Whatever its intended merits, the Tailteann Cup has also highlighted in bright fluorescent yellow marker the enduring struggles of Leinster football.
Year two of providing a window through which to view the province’s stasis may yet be more transparent than the first.
In the old days (pre-2021, to be specific), the league was packed off into storage by April. Dublin laid waste to Leinster and everyone got too distracted by the All-Ireland run-in to notice how few, or any, other teams from the province were still around by mid-summer.
Now, finally, we have correlation between league and championship. The clocks haven’t gone back yet, but everywhere you look, there is jeopardy. You can feel it in the grounds around Division 2. You can hear it in the stressed post-match words of struggling managers.
In football anyway, the sell-by date on the phrase ‘it’s only the league’ has expired. The split between the haves and the have-nots is explicit now. There is a line. Every team will fall one side or the other of it.
After four rounds of the league it seems a decent time to gauge where they all might end up. For Leinster counties, the portents are not good.
There are many, many twists, turns and permutations to factor in before the final standings are carved into tablet and sent down the mountain.
But it’s not beyond the realms of possibility that just four of the Leinster counties will compete for the All-Ireland SFC this year.
For context, three is the minimum representation the province can have.
Provincial finalists are guaranteed a place – so that’s two. As are the reigning Tailteann Cup champions, Westmeath, who are currently paddling along at a steady pace in the top half of Division 3.
The rest of the Leinster counties who miss the cut would make up almost half the entire starting grid for the Tailteann Cup.
Quick side question here: is that such a bad thing? Where once the Tailteann Cup was much maligned, now it is somewhat less maligned.
There are counties and managers who have already put winning, or at least prospering in, the Tailteann Cup as one of their stated seasonal goals.
But for football in Leinster, ahead of what is universally predicted to be Dublin’s 13th provincial title in a row, the crush on the wrong side of that line continues to be a problem.
To this point, there is no credible alternative. No sure signs of a team about to make the great leap forward.
A quick run-down.
Even after a surprise loss to Wicklow in Aughrim last weekend, Laois look the best bet of the Leinster teams in Division 4 to be promoted, with Waterford to come this weekend and London still to play. Regardless, they would require an unlikely spin to this year’s Leinster final to stay out of the Tailteann Cup.
In Division 3, Longford (eighth) and Offaly (fifth) don’t quite look promotion material; even if they were, the chances of that granting them a place in the All-Ireland series via league placing are remote anyway.
Division 2 is where it gets complicated. And angsty. Three of the bottom five teams therein are from Leinster: Meath, Louth and Kildare.
There is much jockeying for position going on now and plenty of matches still to play. But Dublin and Derry seem destined for the top-two placings and Limerick are tracking back towards Division 3.

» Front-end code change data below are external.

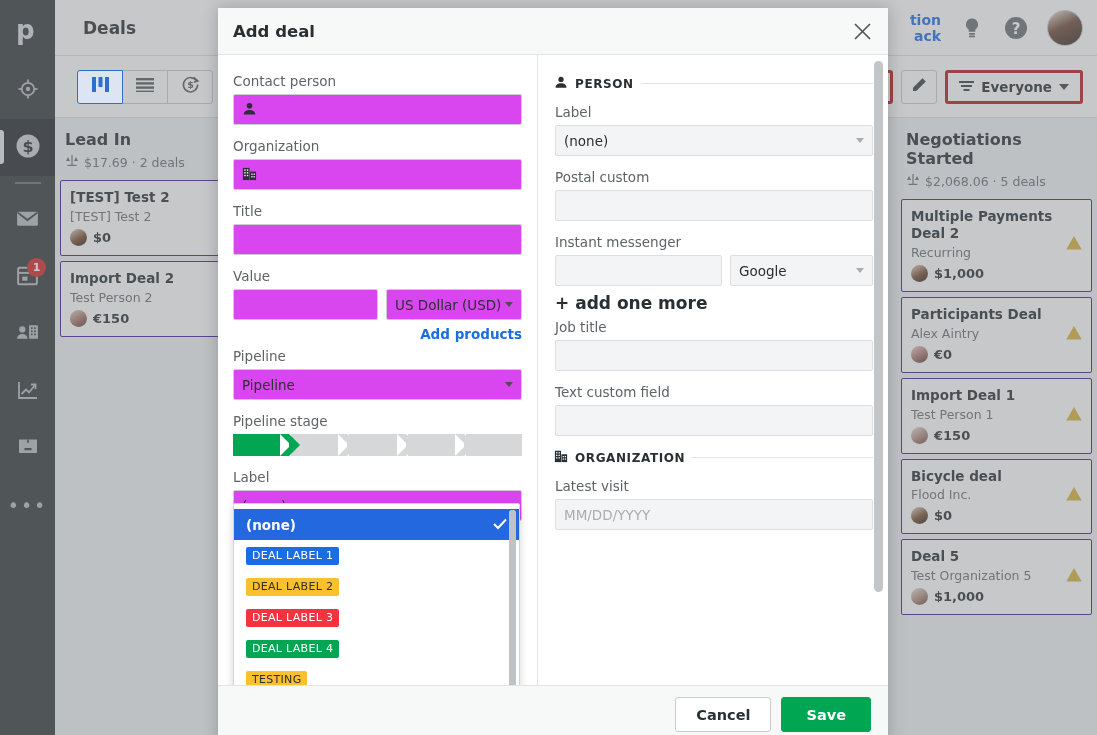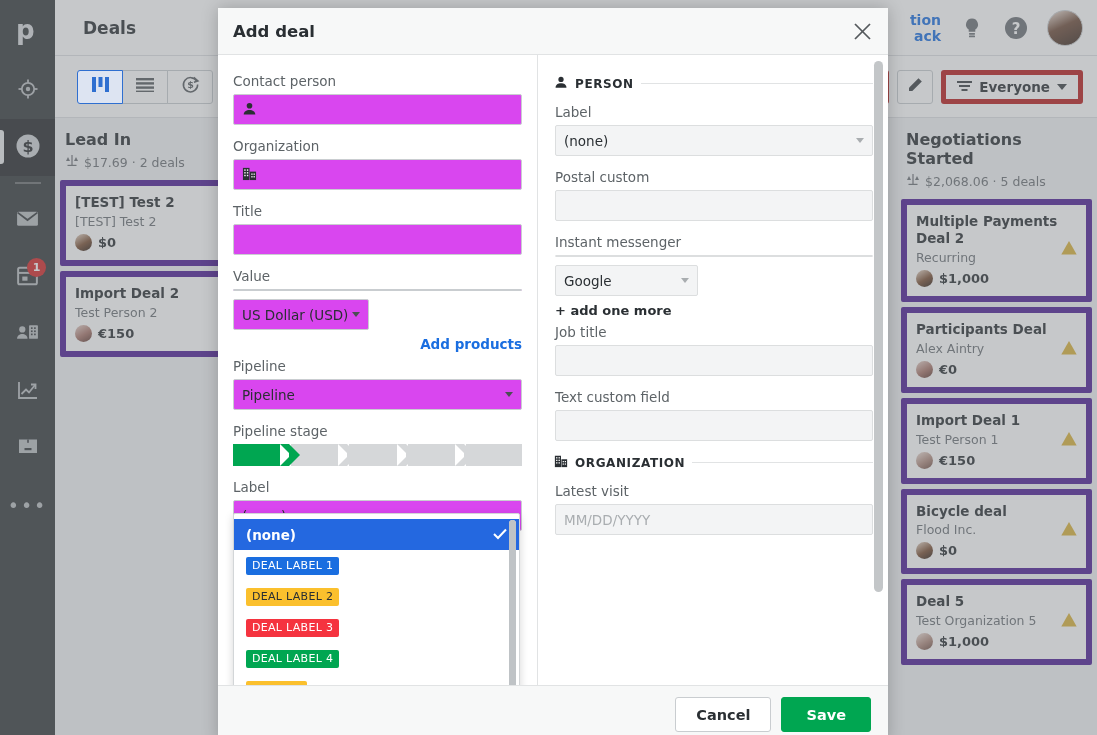--- a/index.html
+++ b/index.html
@@ -88,7 +88,7 @@
     display: flex; align-items: center; gap: 0;
   }
   .tb-sel {
-    height: 34px; border: 5px solid #b91c1c; background: #fff;
+    height: 34px; border: 3px solid #b91c1c; background: #fff;
     display: flex; align-items: center; gap: 7px; padding: 0 11px;
     font-size: 13.5px; font-weight: bold; color: #2a2f33;
     border-radius: 3px; margin-left: 8px;

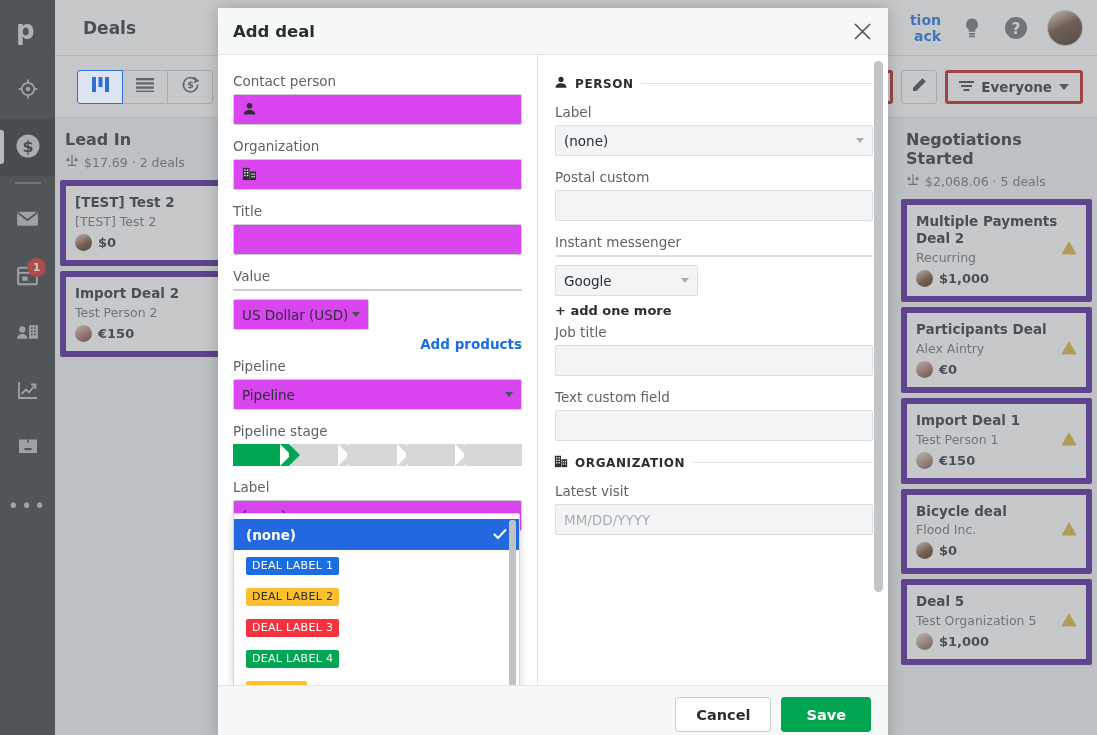--- a/index.html
+++ b/index.html
@@ -118,7 +118,7 @@
   }
   .col-cards { padding: 0 5px; display: flex; flex-direction: column; gap: 5px; }
   .dealcard {
-    background: #fff; border: 6px solid #4c1d95; border-radius: 2px;
+    background: #fff; border: 1px solid #4c1d95; border-radius: 2px;
     padding: 8px 9px 9px 9px; position: relative;
   }
   .dc-title { font-size: 13.5px; font-weight: bold; color: #2a2f33; line-height: 1.25; }

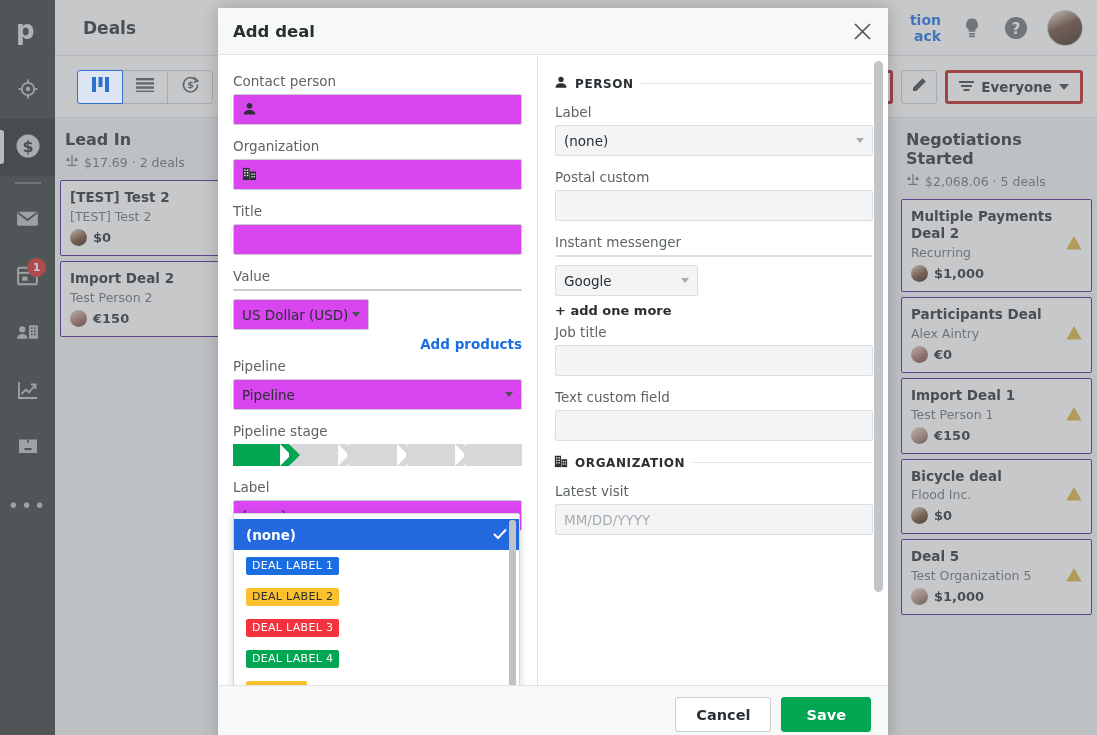--- a/index.html
+++ b/index.html
@@ -168,7 +168,7 @@
   .inp.disabled { background: #f3f4f5; border-color: #dcdedf; }
   .inp.sel { justify-content: space-between; }
   .inp .ph { color: #a9adb0; }
-  .row2 { display: flex; gap: 8px; flex-direction: column; }
+  .row2 { display: flex; gap: 8px; }
 
   .link {
     color: #1a6ee0; font-size: 13.5px; font-weight: bold;

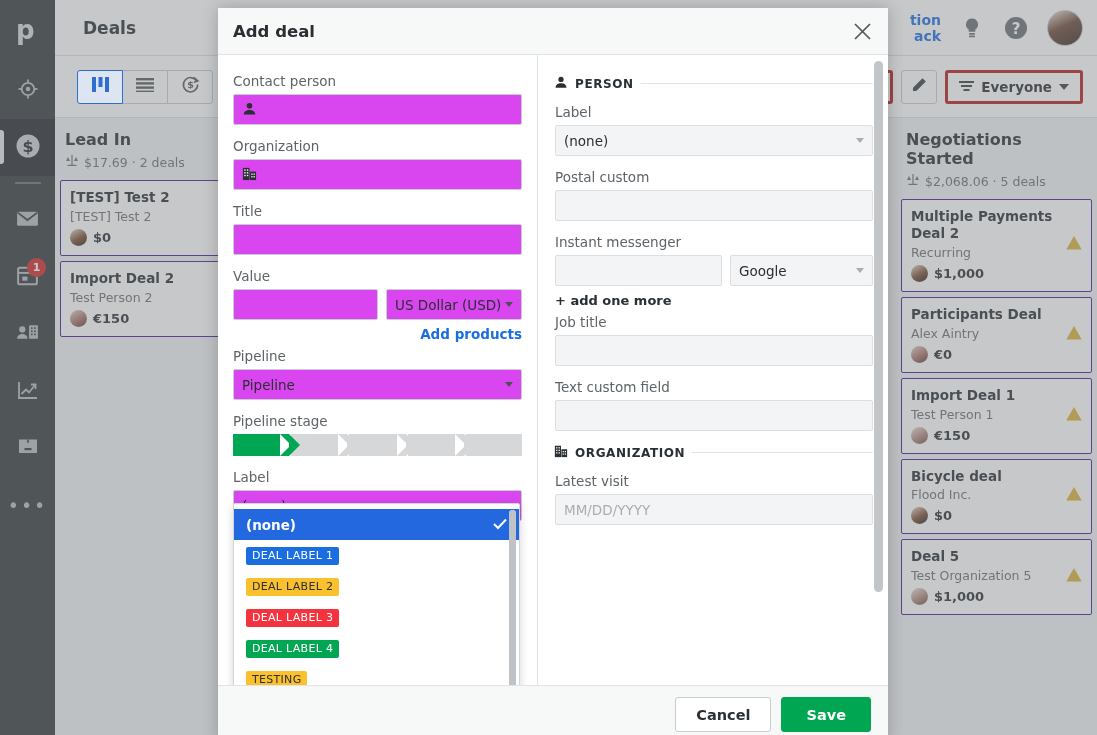--- a/index.html
+++ b/index.html
@@ -228,7 +228,7 @@
   .sect .line { flex: 1; height: 1px; background: #e1e3e4; }
   .sub { padding-left: 1px; }
 
-  .addmore { font-size: 13px; font-weight: bold; color: #2a2f33; margin-top: 7px; }
+  .addmore { font-size: 17px; font-weight: bold; color: #2a2f33; margin-top: 7px; }
 
   
   .m-scroll {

The number of seats at the table assigned through finishing position in Division 2 then depends on which counties make the various provincial finals.
If, for instance, Clare finished seventh in Division 2 but made a Munster final, there would be ramifications for the county above them in league placing. Or were one of the high-flying Ulster teams in Division 3 – Down, Fermanagh or Cavan – to make a provincial decider, there will be a knock-on effect for one of the finishers in that precarious place in Division 2.
Kildare, who have put in two awful home performances in a row now to Cork and Derry, seem to be in the most bother.
“The next game is our huge game,” Glenn Ryan asserted after the 2-15 to 0-7 reverse to Derry in Newbridge last Sunday. “No point saying there’s three huge games, just focusing on what’s in front of us (next).”
True. But unlike Meath, Kildare have been pitched on the same half of the Leinster draw as Dublin. So while not yet fully clear, their task is taking shape: improve quickly and make ground sharply over the last three rounds of the league or beat Dublin in the championship for the first time in 23 years.
Meath, Louth and Westmeath are all on the far side, and each will have genuine aspirations of making the Leinster final. The difference is that unlike Westmeath, one of Meath and Louth may yet require it for a ticket to the big dance.
“Well, there are still three games and three wins to be got, so we are not giving up on anything at this stage,” insisted Colm O’Rourke on Sunday after Meath’s three-point loss to Louth at Páirc Tailteann.
“Is it enough to stay up here?” Mickey Harte wondered aloud after that result. “At least it gives you a fighting chance, and at this stage, we’re happy that we’re in the mix not just to be relegation favourites but possibly able to survive in this division.”
Will that even be enough? It’s complicated. But everyone knew the terms and conditions beforehand, even if they had to squint to read the small print.